En Thaïlande, le crime de lèse-majesté réaffirmé malgré la soif de réforme
Un militant a été condamné à une peine historique de cinquante ans de réclusion criminelle pour avoir publié sur les réseaux sociaux des messages jugés diffamatoires à l’égard de la monarchie.
La victoire aux élections, l’an passé, du parti progressiste Move Forward (MFP) qui souhaitait assouplir la loi n’y aura rien fait. Le 18 janvier, un tribunal de Chiang Rai (nord de la Thaïlande) a condamné Mongkol Thirakot à cinquante ans de prison pour lèse-majesté. Une peine historique.
Le crime de ce vendeur de vêtements en ligne de 30 ans ? Avoir publié sur Facebook 27 posts jugés offensants à l’égard de la monarchie. Dans ce royaume d’Asie du Sud-Est, l’article 112 du code pénal protège le monarque et sa famille de toute critique. Il en coûte de trois à quinze ans de réclusion criminelle par infraction, d’où la condamnation record de ce militant pro-démocratie.
Emprise de l’axe conservateur
Malgré l’arrivée d’un gouvernement civil pour la première fois depuis le dernier coup d’État de 2014, cette loi relative au souverain continue de sévir. Elle avait été suspendue au début du règne de Rama X (2019), avant d’être réactivée par l’establishment militaro-royaliste bousculé par les manifestations historiques de 2020-2021. La jeunesse avait alors investi la rue, réclamant une réforme. Mais Move Forward Party, jugé trop radical par l’axe conservateur, s’est fait barrer la route du pouvoir. À la place, les populistes du Pheu Thai (PT) dirigent le pays, mais ils ont dû s’allier avec leurs ennemis d’hier – des partis pro-junte – pour gouverner.
« Le PT a clairement indiqué qu’il ne soutiendrait pas les personnes poursuivies pour violation de l’article 112, ni la réforme de la loi », rappelle Tyrell Haberkorn, professeure à l’université du Wisconsin à Madison. Pour cette experte, leur silence « indique le deal, implicite ou explicite, conclu pour préparer le retour au pays de Thaksin », l’influent fondateur du PT et ex-premier ministre évincé par un putsch en 2006 qui vivait en exil pour fuir la justice.
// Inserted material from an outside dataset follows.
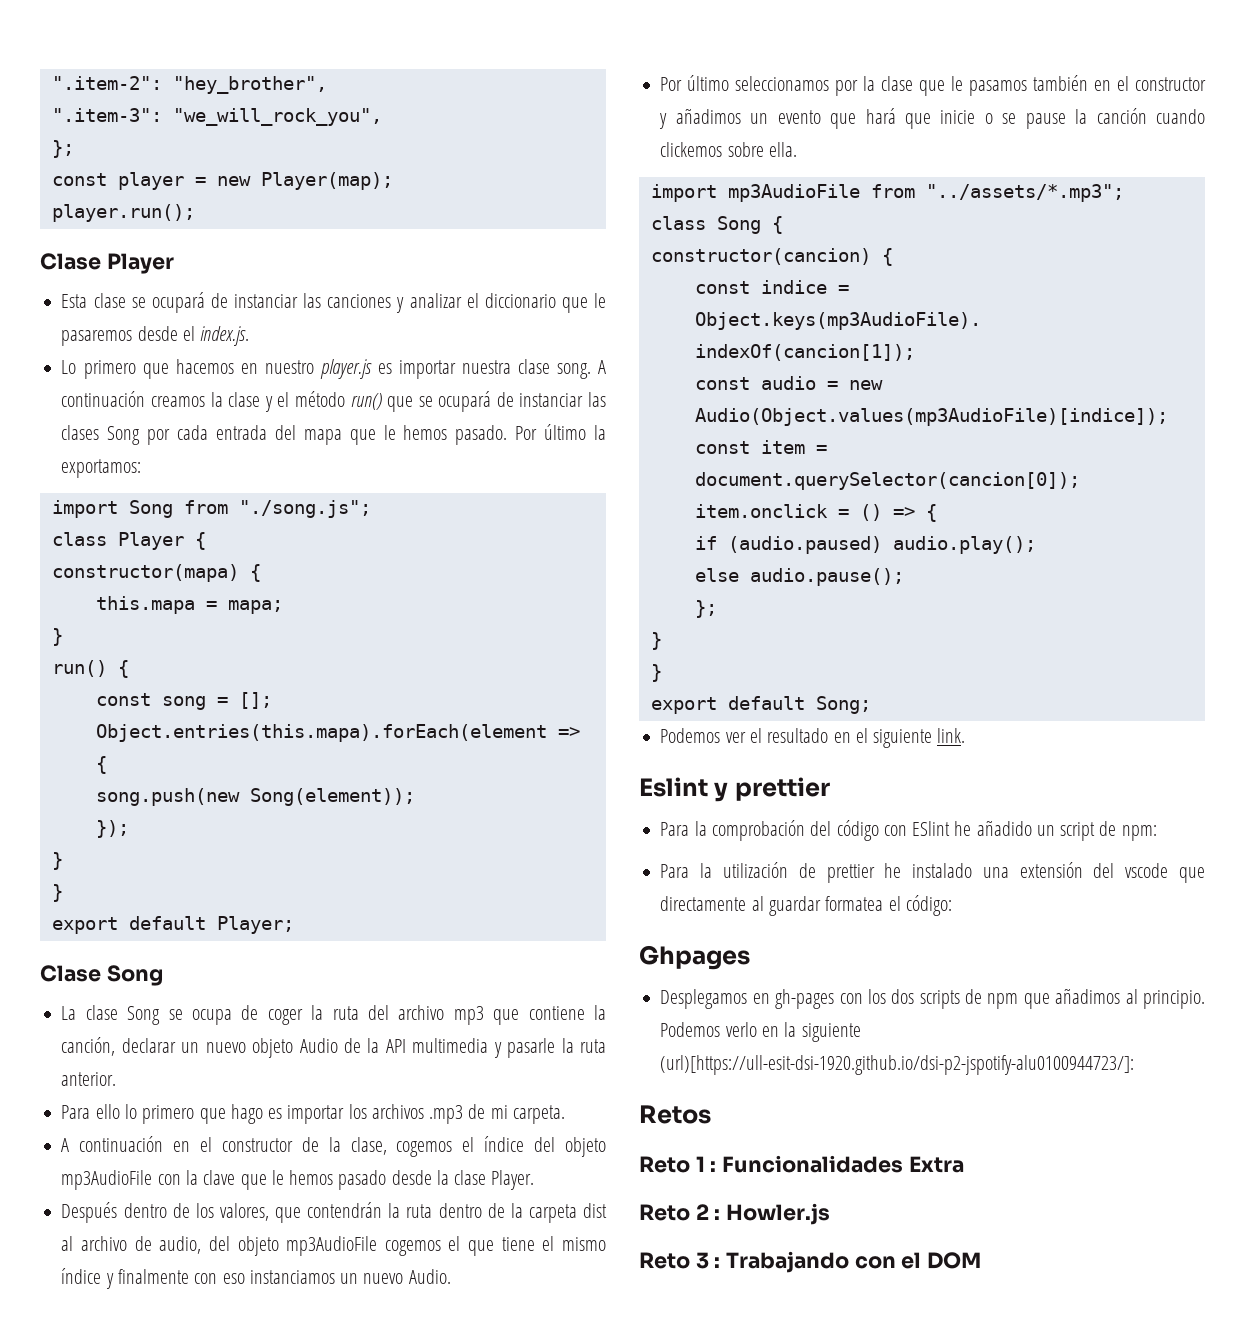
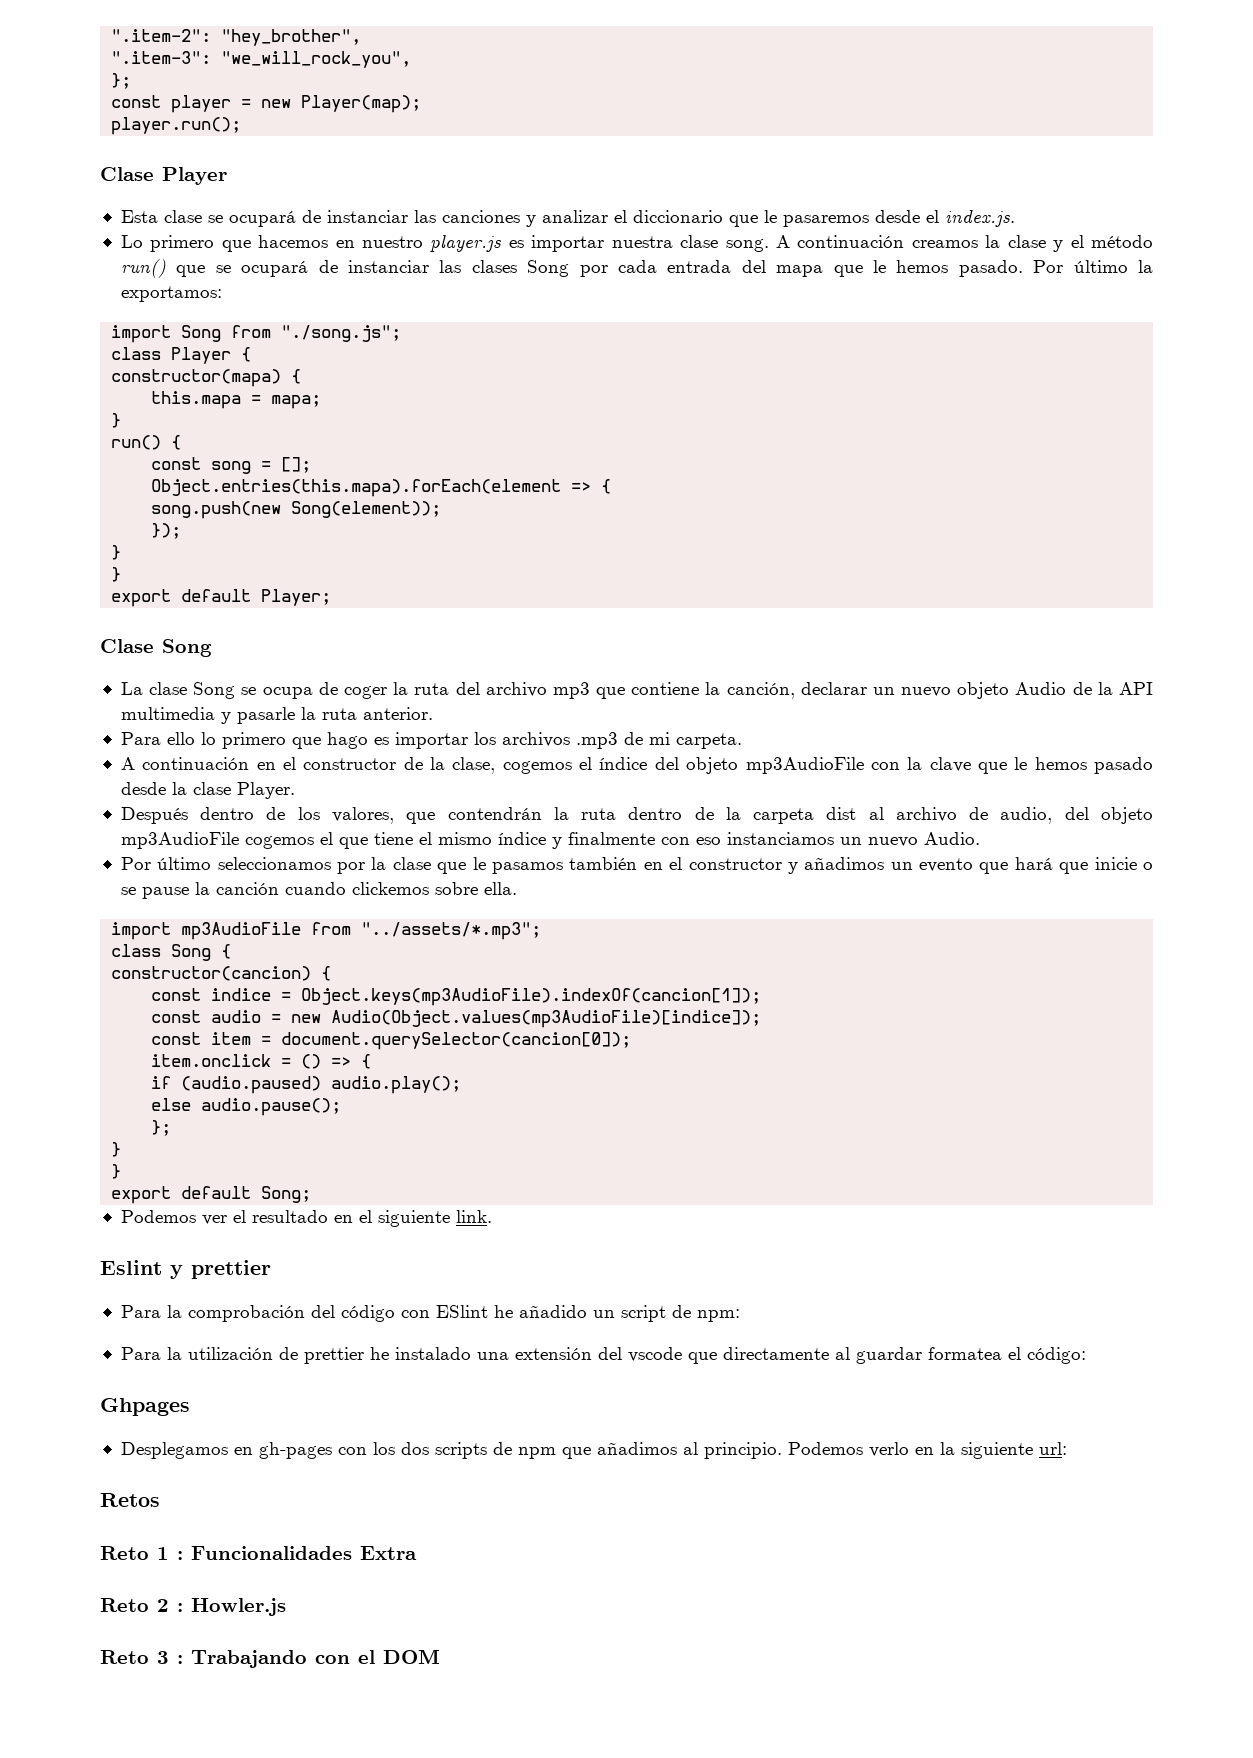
- Podemos verlo en la siguiente (url)[https://ull-esit-dsi-1920.github.io/dsi-p2-jspotify-alu0100944723/]:
+ Podemos verlo en la siguiente url:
« Il était certain que les temps seraient durs pour mes clients et pour la liberté d’expression », complète l’avocate Kunthika Nutcharut, qui défend des militants poursuivis pour lèse-majesté. Que dire du verdict historique prononcé à l’encontre de Mongkol Thirakot ? « Insensé », fustige la pénaliste qui déplore un double standard : « Pendant ce temps, un député de 75 ans peut tranquillement déclarer qu’il pourrait tuer une gamine de 15 ans qui refuse de porter l’uniforme à l’école. »
Semer la peur
Depuis 2020, 262 militants ont été inculpés pour lèse-majesté. Déjà condamné à quatre ans de prison en vertu de cette loi, le célèbre avocat Arnon Nampa, figure du mouvement pro-démocratie pour avoir été le premier à demander publiquement une réforme de la monarchie, vient de prendre quatre années supplémentaires. Cela plus les autres affaires qui lui pendent au nez, ce père de famille de 39 ans pourrait passer sa vie en prison.
Le but est de semer la peur, estime Tyrell Haberkorn. « Exprimer son inquiétude ou faire preuve de solidarité, ajoute-t-elle, ce serait se faire passer pour quelqu’un qui n’est pas assez loyal envers la monarchie, donc pour quelqu’un de suspect. » Voilà pourquoi, ici, peu s’en font l’écho, que ce soit dans la presse locale ou dans la société. Même le MFP s’est montré discret. « On ne peut pas trop en parler », glisse un cadre. Son parti est menacé : la Cour constitutionnelle doit trancher à la fin du mois sur sa dissolution.